------ EXERCISE DATA ------

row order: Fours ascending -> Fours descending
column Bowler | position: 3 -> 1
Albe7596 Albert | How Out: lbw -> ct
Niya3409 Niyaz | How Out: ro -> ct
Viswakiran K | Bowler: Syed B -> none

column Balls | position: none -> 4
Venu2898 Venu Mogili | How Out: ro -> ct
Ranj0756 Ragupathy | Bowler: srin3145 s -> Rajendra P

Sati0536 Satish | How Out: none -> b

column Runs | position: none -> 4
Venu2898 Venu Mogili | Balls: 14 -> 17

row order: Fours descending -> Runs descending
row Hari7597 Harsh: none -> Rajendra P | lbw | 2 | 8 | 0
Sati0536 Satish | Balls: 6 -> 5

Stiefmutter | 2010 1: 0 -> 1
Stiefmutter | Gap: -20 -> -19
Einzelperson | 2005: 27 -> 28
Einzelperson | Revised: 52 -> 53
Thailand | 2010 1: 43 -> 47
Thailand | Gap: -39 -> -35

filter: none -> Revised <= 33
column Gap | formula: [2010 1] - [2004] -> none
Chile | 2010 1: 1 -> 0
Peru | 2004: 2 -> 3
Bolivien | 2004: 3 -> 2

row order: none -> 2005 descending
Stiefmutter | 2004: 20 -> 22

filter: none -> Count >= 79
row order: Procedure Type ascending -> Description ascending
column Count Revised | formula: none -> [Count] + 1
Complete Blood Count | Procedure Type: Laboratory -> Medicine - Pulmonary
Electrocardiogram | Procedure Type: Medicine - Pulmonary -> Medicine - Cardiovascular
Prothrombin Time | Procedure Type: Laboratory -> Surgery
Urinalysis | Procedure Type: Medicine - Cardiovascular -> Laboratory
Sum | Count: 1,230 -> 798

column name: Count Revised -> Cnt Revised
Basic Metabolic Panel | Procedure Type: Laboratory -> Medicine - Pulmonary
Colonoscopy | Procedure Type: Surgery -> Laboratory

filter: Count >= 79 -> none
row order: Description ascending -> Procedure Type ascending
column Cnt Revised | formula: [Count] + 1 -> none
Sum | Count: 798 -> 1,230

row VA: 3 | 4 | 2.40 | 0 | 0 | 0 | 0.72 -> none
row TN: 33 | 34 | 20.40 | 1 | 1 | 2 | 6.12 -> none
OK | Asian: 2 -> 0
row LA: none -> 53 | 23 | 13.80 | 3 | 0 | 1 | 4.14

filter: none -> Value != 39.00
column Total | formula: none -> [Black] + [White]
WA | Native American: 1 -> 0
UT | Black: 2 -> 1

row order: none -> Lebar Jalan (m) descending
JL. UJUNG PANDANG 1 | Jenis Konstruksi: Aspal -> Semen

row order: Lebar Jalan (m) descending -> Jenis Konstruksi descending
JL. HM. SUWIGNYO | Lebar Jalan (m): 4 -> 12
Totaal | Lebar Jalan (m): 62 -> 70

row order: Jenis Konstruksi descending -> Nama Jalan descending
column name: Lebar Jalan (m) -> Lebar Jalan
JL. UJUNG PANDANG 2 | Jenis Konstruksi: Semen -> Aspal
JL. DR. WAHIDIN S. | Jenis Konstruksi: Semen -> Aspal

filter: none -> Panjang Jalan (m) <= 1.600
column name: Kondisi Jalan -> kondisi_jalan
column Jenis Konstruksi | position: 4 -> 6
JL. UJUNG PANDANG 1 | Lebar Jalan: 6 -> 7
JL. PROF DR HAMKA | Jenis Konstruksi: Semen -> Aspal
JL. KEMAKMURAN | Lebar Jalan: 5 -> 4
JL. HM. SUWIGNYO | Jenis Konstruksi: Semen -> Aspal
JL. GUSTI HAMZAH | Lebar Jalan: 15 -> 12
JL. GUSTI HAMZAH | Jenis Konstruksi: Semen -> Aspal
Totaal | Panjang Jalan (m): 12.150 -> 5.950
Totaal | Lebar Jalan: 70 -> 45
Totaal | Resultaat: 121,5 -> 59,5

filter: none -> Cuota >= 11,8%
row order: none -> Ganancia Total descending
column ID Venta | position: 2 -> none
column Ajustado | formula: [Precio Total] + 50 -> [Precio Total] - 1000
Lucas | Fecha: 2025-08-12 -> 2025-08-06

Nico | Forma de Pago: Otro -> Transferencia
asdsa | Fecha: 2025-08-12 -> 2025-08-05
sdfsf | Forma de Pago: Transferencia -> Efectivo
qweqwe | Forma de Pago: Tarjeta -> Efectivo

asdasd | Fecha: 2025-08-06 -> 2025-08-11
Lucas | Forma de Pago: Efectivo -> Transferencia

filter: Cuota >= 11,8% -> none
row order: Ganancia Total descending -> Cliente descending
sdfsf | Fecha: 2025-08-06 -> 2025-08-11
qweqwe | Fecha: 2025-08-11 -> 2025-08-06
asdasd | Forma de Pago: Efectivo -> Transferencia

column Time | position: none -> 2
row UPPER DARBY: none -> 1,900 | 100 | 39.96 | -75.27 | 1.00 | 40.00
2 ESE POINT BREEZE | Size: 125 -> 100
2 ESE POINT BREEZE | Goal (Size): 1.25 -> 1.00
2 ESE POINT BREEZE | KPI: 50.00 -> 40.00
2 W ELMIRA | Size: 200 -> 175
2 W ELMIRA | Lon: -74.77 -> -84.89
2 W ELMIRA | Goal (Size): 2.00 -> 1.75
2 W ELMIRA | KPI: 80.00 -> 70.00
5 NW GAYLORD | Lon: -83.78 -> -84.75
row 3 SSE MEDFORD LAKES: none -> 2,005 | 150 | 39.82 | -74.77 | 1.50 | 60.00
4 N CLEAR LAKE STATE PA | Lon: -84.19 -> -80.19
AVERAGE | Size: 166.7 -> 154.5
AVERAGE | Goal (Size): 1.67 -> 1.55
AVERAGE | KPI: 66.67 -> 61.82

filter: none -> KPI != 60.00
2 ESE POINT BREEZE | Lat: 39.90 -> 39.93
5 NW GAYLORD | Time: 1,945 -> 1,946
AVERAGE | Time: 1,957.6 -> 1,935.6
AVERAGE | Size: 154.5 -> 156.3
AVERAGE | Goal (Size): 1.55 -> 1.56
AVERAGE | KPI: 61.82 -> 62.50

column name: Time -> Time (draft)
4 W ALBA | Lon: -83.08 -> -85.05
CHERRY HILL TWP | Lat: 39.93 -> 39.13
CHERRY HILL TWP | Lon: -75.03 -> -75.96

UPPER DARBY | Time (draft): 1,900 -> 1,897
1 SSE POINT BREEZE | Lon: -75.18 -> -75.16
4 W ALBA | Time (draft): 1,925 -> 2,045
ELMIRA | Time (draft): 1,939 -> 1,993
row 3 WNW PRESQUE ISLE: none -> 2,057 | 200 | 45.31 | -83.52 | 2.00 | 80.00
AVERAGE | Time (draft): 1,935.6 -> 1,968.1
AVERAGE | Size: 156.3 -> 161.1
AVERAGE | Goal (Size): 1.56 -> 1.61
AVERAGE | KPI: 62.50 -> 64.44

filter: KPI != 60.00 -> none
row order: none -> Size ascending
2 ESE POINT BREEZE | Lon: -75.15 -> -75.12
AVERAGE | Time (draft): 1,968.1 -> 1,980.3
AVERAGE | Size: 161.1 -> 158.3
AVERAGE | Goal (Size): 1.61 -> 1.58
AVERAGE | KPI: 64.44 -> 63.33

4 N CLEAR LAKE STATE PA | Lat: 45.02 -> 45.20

------

■ DESCRIPTION OF THE TASK
Whenever the string "Transferencia" shows up in a line of the entries, copy that line.

■ EXERCISE RESULT
Nico | Forma de Pago: Otro -> Transferencia
sdfsf | Forma de Pago: Transferencia -> Efectivo
Lucas | Forma de Pago: Efectivo -> Transferencia
asdasd | Forma de Pago: Efectivo -> Transferencia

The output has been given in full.